- **EXERCISE AIM**: An exact copy of the listing below is required, minus its pictures.

- **ENTRIES SHOWN**:
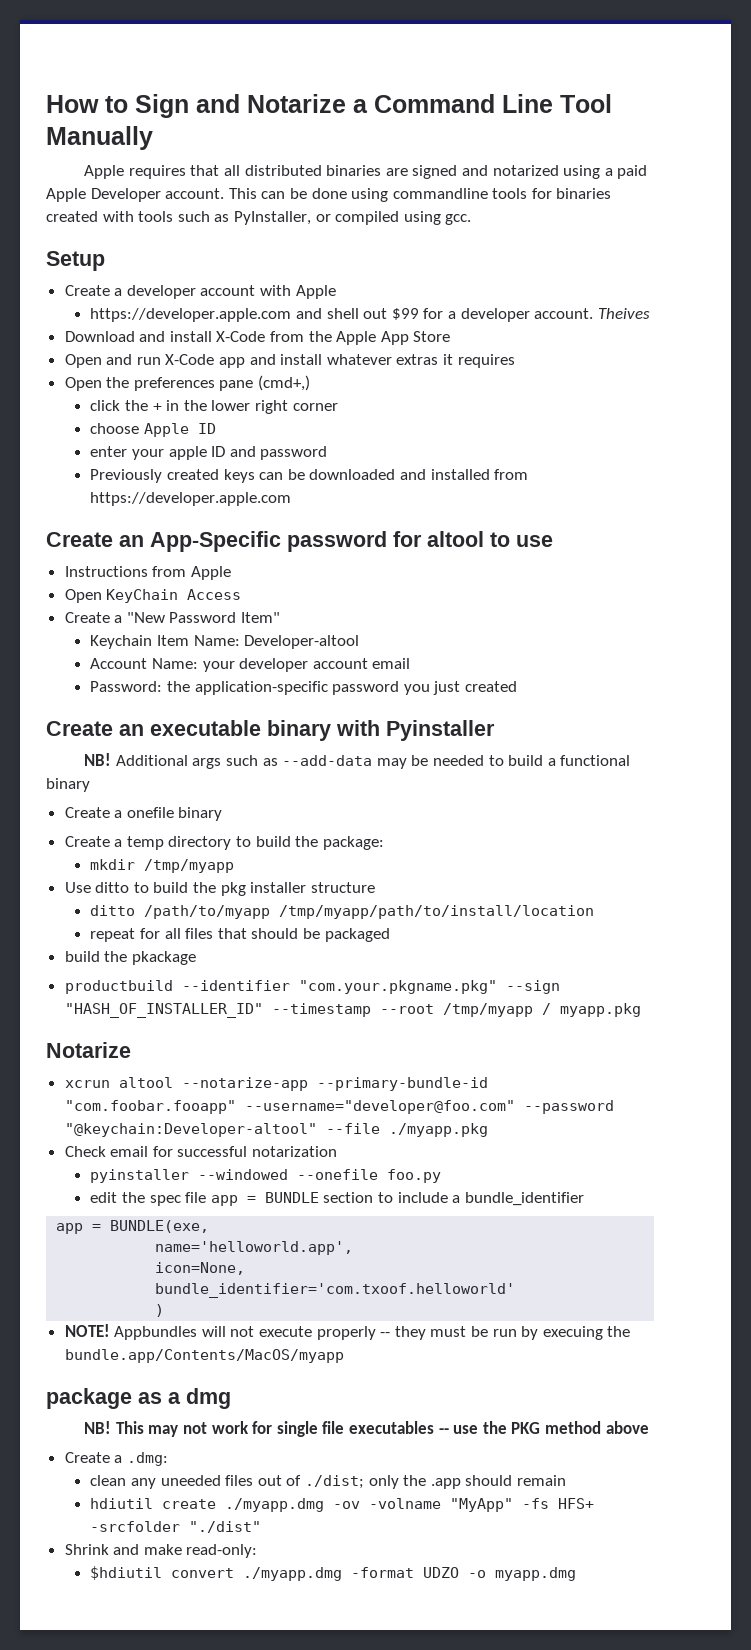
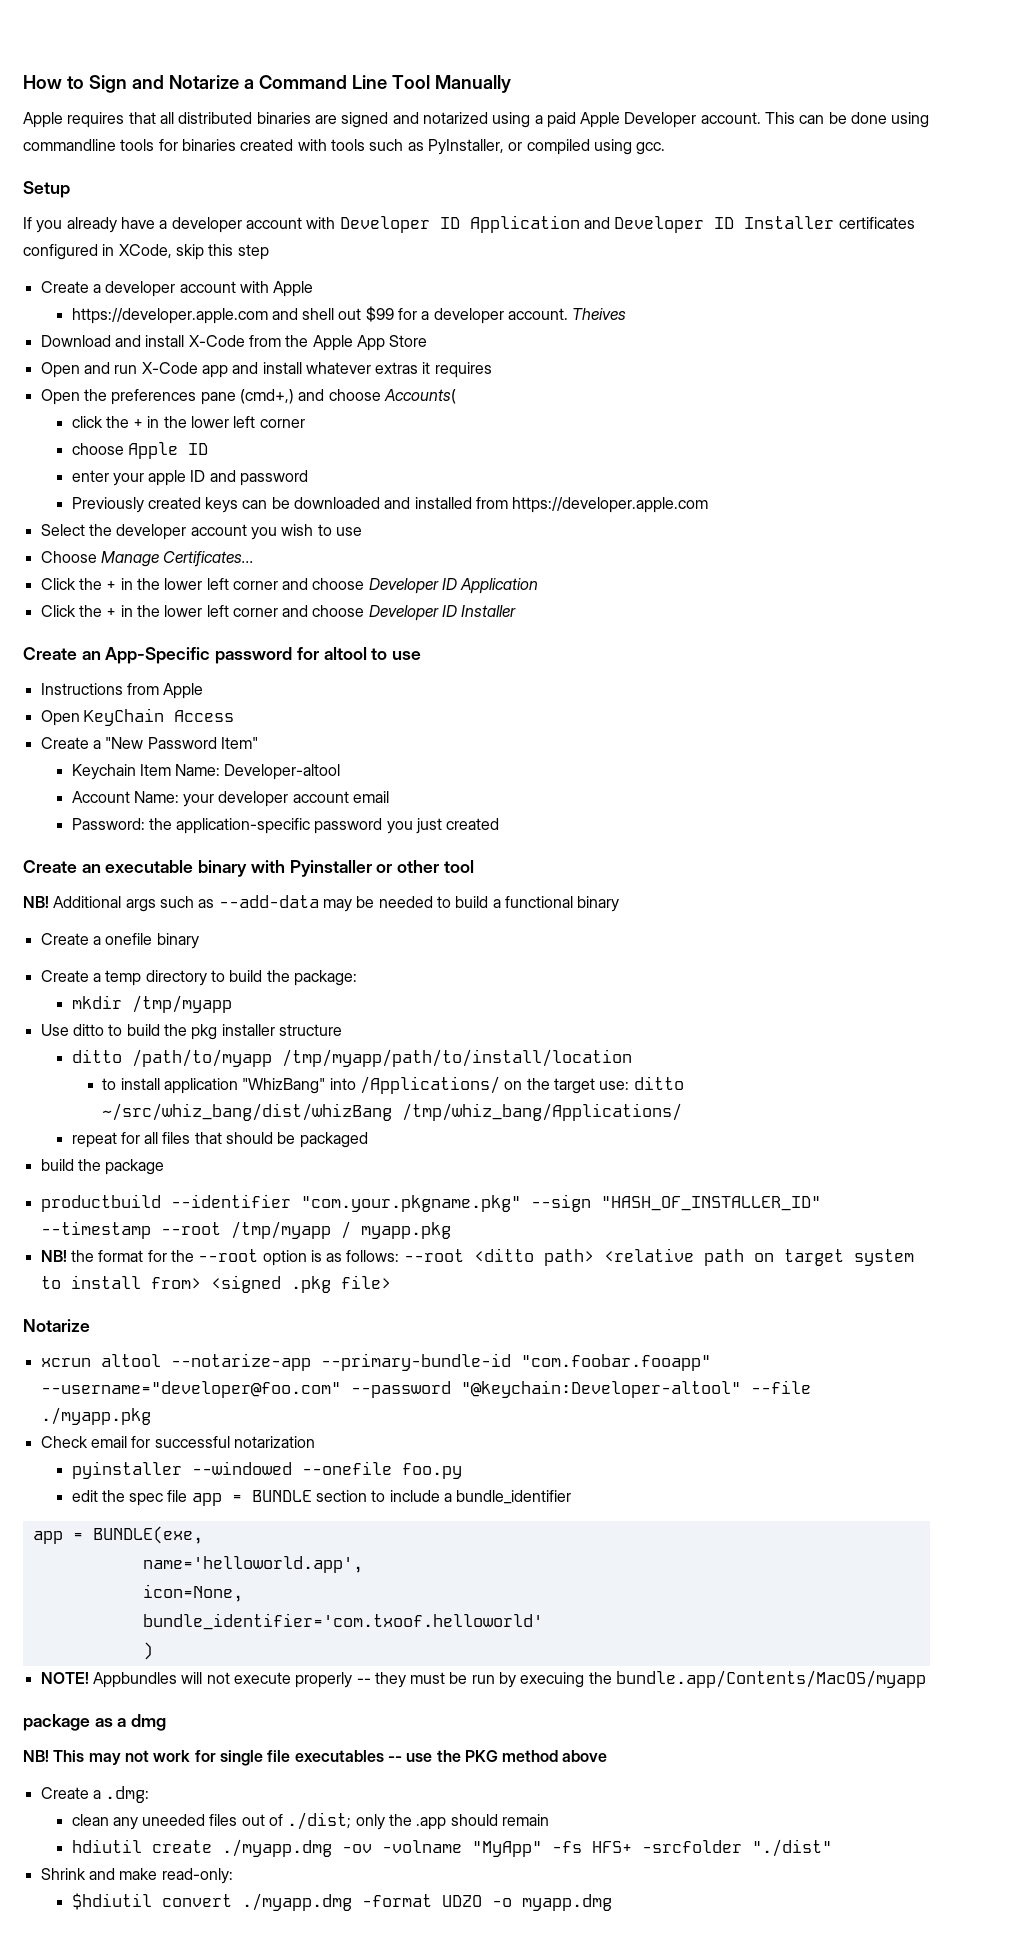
+ If you already have a developer account with Developer ID Application and Developer ID Installer certificates configured in XCode, skip this step
- Open the preferences pane (cmd+,)
+ Open the preferences pane (cmd+,) and choose Accounts(
- click the + in the lower right corner
+ click the + in the lower left corner
+ Select the developer account you wish to use
+ Choose Manage Certificates...
+ Click the + in the lower left corner and choose Developer ID Application
+ Click the + in the lower left corner and choose Developer ID Installer
- Create an executable binary with Pyinstaller
+ Create an executable binary with Pyinstaller or other tool
+ to install application "WhizBang" into /Applications/ on the target use: ditto ~/src/whiz_bang/dist/whizBang /tmp/whiz_bang/Applications/
- build the pkackage
+ build the package
+ NB! the format for the --root option is as follows: --root <ditto path> <relative path on target system to install from> <signed .pkg file>

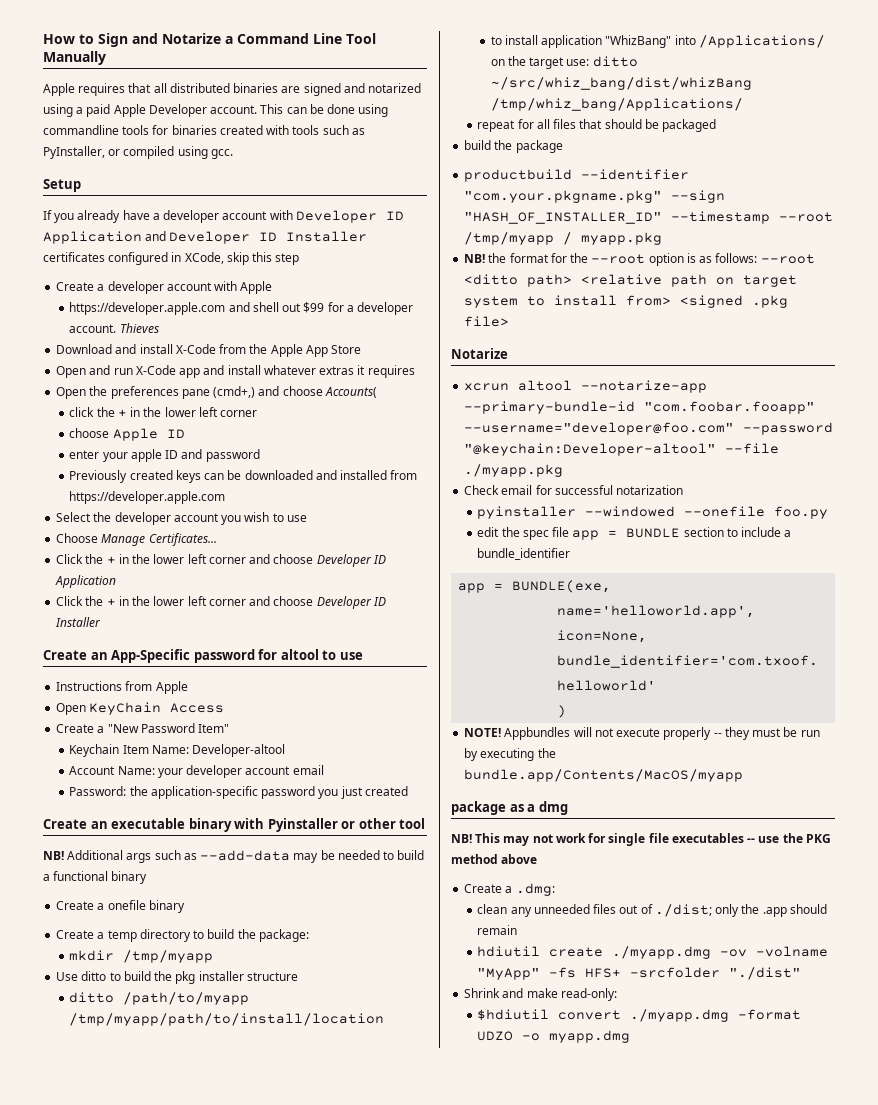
- Theives
+ Thieves
- Appbundles will not execute properly -- they must be run by execuing the bundle.app/Contents/MacOS/myapp
+ Appbundles will not execute properly -- they must be run by executing the bundle.app/Contents/MacOS/myapp
- clean any uneeded files out of ./dist; only the .app should remain
+ clean any unneeded files out of ./dist; only the .app should remain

- **RESPONSE AREA**:
+ If you already have a developer account with Developer ID Application and Developer ID Installer certificates configured in XCode, skip this step
- Open the preferences pane (cmd+,)
+ Open the preferences pane (cmd+,) and choose Accounts(
- click the + in the lower right corner
+ click the + in the lower left corner
+ Select the developer account you wish to use
+ Choose Manage Certificates...
+ Click the + in the lower left corner and choose Developer ID Application
+ Click the + in the lower left corner and choose Developer ID Installer
- Create an executable binary with Pyinstaller
+ Create an executable binary with Pyinstaller or other tool
+ to install application "WhizBang" into /Applications/ on the target use: ditto ~/src/whiz_bang/dist/whizBang /tmp/whiz_bang/Applications/
- build the pkackage
+ build the package
+ NB! the format for the --root option is as follows: --root <ditto path> <relative path on target system to install from> <signed .pkg file>

- Theives
+ Thieves
- Appbundles will not execute properly -- they must be run by execuing the bundle.app/Contents/MacOS/myapp
+ Appbundles will not execute properly -- they must be run by executing the bundle.app/Contents/MacOS/myapp
- clean any uneeded files out of ./dist; only the .app should remain
+ clean any unneeded files out of ./dist; only the .app should remain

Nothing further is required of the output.